Output only the entries, exactly as given, without the pictures.
:: DATA TO USE ::
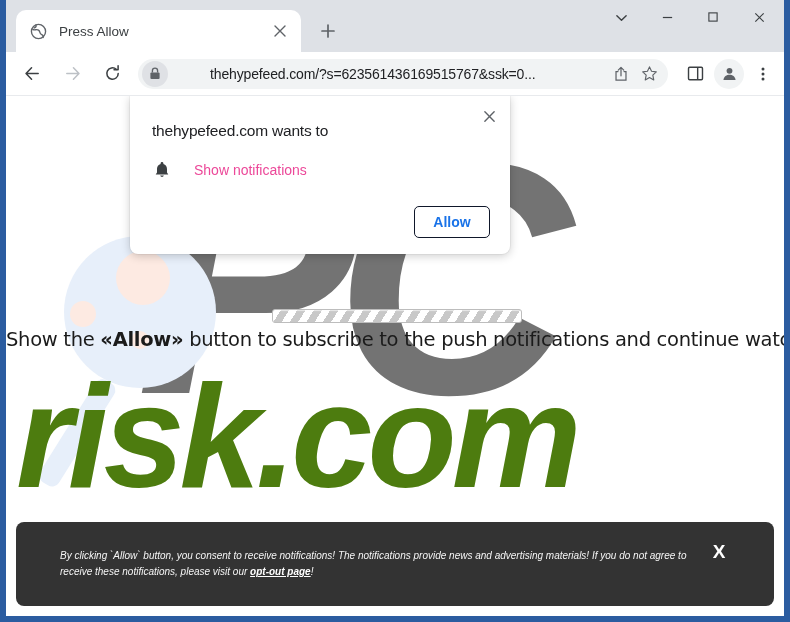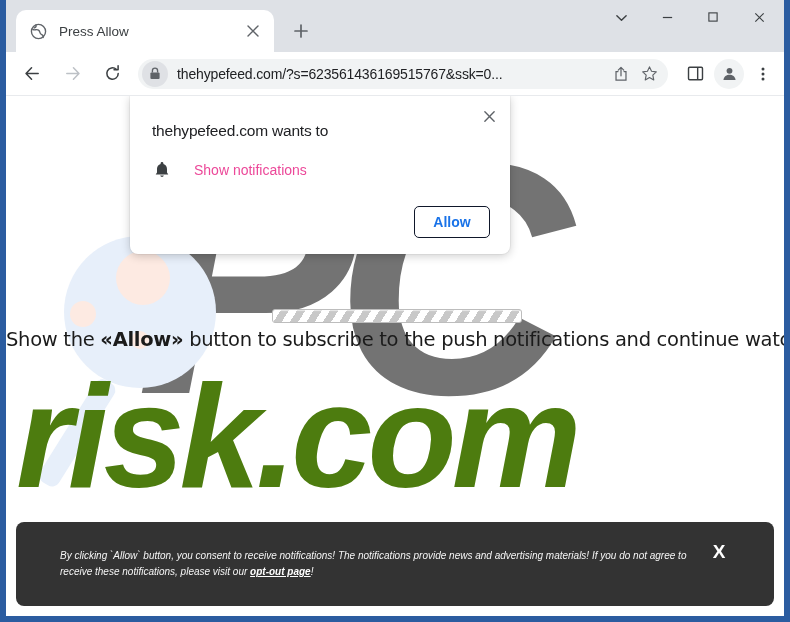--- a/index.html
+++ b/index.html
@@ -25,21 +25,21 @@
     height: 52px;
     background: #dee1e6;
     display: flex;
     align-items: flex-end;
   }
   #tab-list { display: flex; align-items: flex-end; padding-left: 10px; }
 
   .tab {
     position: relative;
     display: flex; align-items: center;
-    width: 258px; height: 42px;
+    width: 285px; height: 42px;
     background: #ffffff;
     border-radius: 10px 10px 0 0;
     padding: 0 10px 0 14px;
   }
   .tab-favicon { width: 17px; height: 17px; flex: 0 0 17px; margin-right: 12px; }
   .tab-title {
     flex: 1 1 auto;
     font-size: 13.5px;
     color: #3c4043;
     white-space: nowrap; overflow: hidden; text-overflow: ellipsis;
@@ -86,20 +86,21 @@
 
   #omnibox {
     flex: 1 1 auto;
     display: flex; align-items: center;
     height: 30px;
     margin: 0 8px 0 6px;
     background: #f1f3f4;
     border-radius: 16px;
     padding: 0 6px 0 4px;
     min-width: 0;
+    gap: 33px;
   }
   #site-info-btn {
     width: 26px; height: 26px; flex: 0 0 26px;
     display: flex; align-items: center; justify-content: center;
     background: #dfe1e5;
     border-radius: 50%;
   }
   #omnibox-url {
     flex: 1 1 auto;
     font-size: 14px;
:::
**SOLUTION TO THIS TASK:**
--- a/index.html
+++ b/index.html
@@ -25,21 +25,21 @@
     height: 52px;
     background: #dee1e6;
     display: flex;
     align-items: flex-end;
   }
   #tab-list { display: flex; align-items: flex-end; padding-left: 10px; }
 
   .tab {
     position: relative;
     display: flex; align-items: center;
-    width: 258px; height: 42px;
+    width: 285px; height: 42px;
     background: #ffffff;
     border-radius: 10px 10px 0 0;
     padding: 0 10px 0 14px;
   }
   .tab-favicon { width: 17px; height: 17px; flex: 0 0 17px; margin-right: 12px; }
   .tab-title {
     flex: 1 1 auto;
     font-size: 13.5px;
     color: #3c4043;
     white-space: nowrap; overflow: hidden; text-overflow: ellipsis;
@@ -86,20 +86,21 @@
 
   #omnibox {
     flex: 1 1 auto;
     display: flex; align-items: center;
     height: 30px;
     margin: 0 8px 0 6px;
     background: #f1f3f4;
     border-radius: 16px;
     padding: 0 6px 0 4px;
     min-width: 0;
+    gap: 33px;
   }
   #site-info-btn {
     width: 26px; height: 26px; flex: 0 0 26px;
     display: flex; align-items: center; justify-content: center;
     background: #dfe1e5;
     border-radius: 50%;
   }
   #omnibox-url {
     flex: 1 1 auto;
     font-size: 14px;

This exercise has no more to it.